Task goal
State how many lines in the listing below hold the string "Stoma"; nothing else is wanted.
>>>
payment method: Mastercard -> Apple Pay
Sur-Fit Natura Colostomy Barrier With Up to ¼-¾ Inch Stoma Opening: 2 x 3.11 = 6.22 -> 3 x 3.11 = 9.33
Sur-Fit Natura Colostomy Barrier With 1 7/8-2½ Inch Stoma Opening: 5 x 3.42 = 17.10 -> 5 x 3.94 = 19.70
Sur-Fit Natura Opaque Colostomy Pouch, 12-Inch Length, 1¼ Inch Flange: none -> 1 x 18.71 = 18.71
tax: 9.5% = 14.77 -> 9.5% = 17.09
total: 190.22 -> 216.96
<<<
The completed task
2